» TASK TO CARRY OUT: Print the records below exactly. Omit every picture.

» MATERIAL FOR THIS TASK:

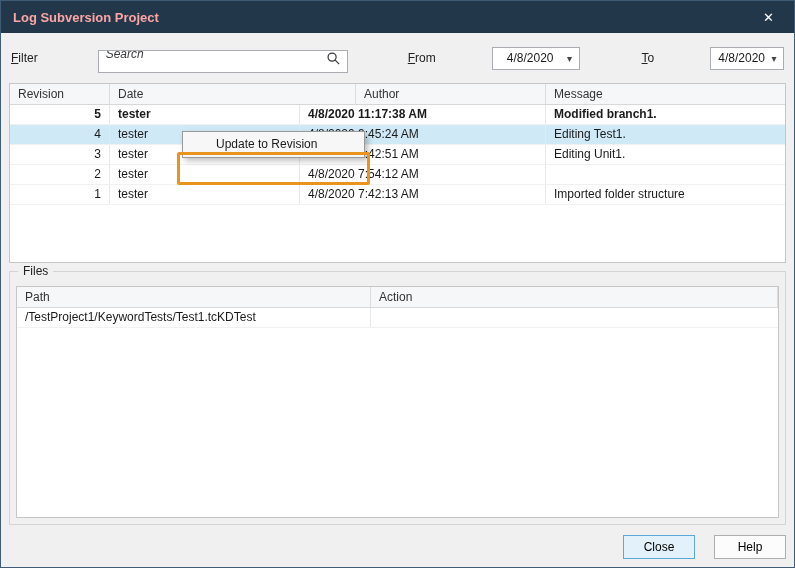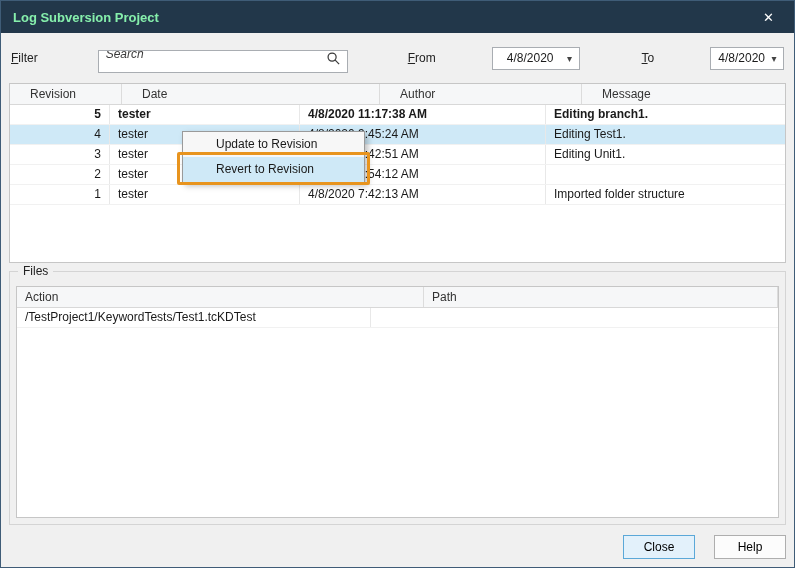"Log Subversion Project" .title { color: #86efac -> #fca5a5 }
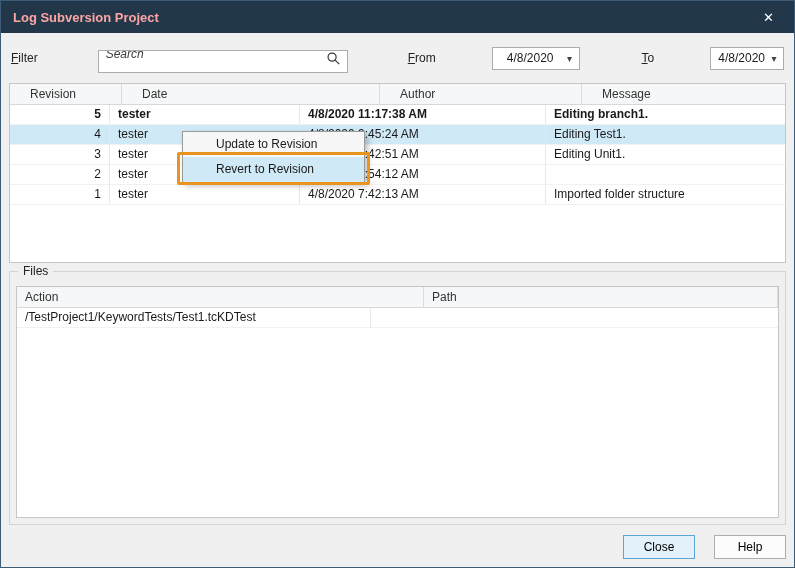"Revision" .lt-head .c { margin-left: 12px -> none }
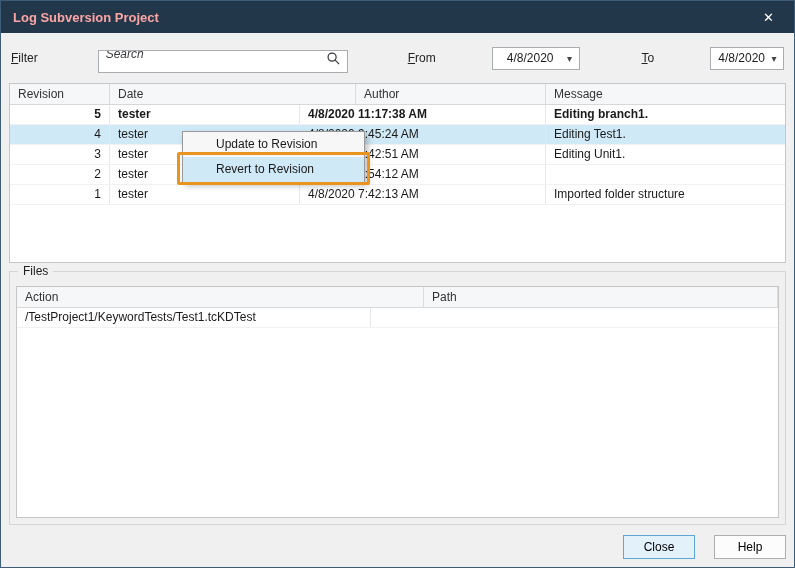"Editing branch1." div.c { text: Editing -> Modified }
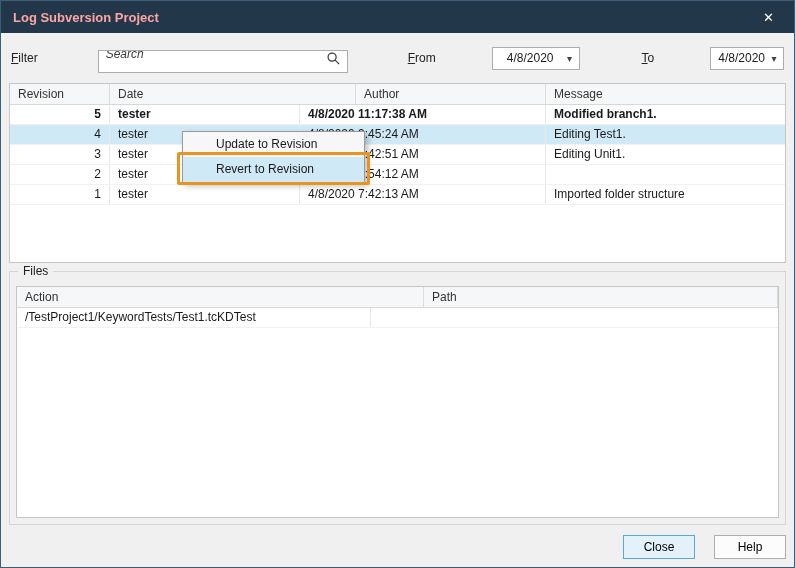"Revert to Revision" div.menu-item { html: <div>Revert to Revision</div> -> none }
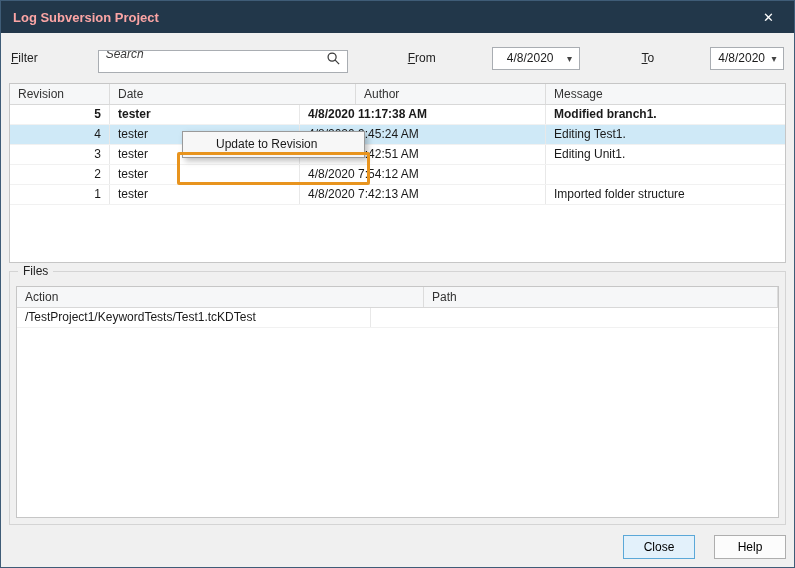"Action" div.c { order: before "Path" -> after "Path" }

» TASK SOLUTION:
"Log Subversion Project" .title { color: #86efac -> #fca5a5 }
"Revision" .lt-head .c { margin-left: 12px -> none }
"Editing branch1." div.c { text: Editing -> Modified }
"Revert to Revision" div.menu-item { html: <div>Revert to Revision</div> -> none }
"Action" div.c { order: before "Path" -> after "Path" }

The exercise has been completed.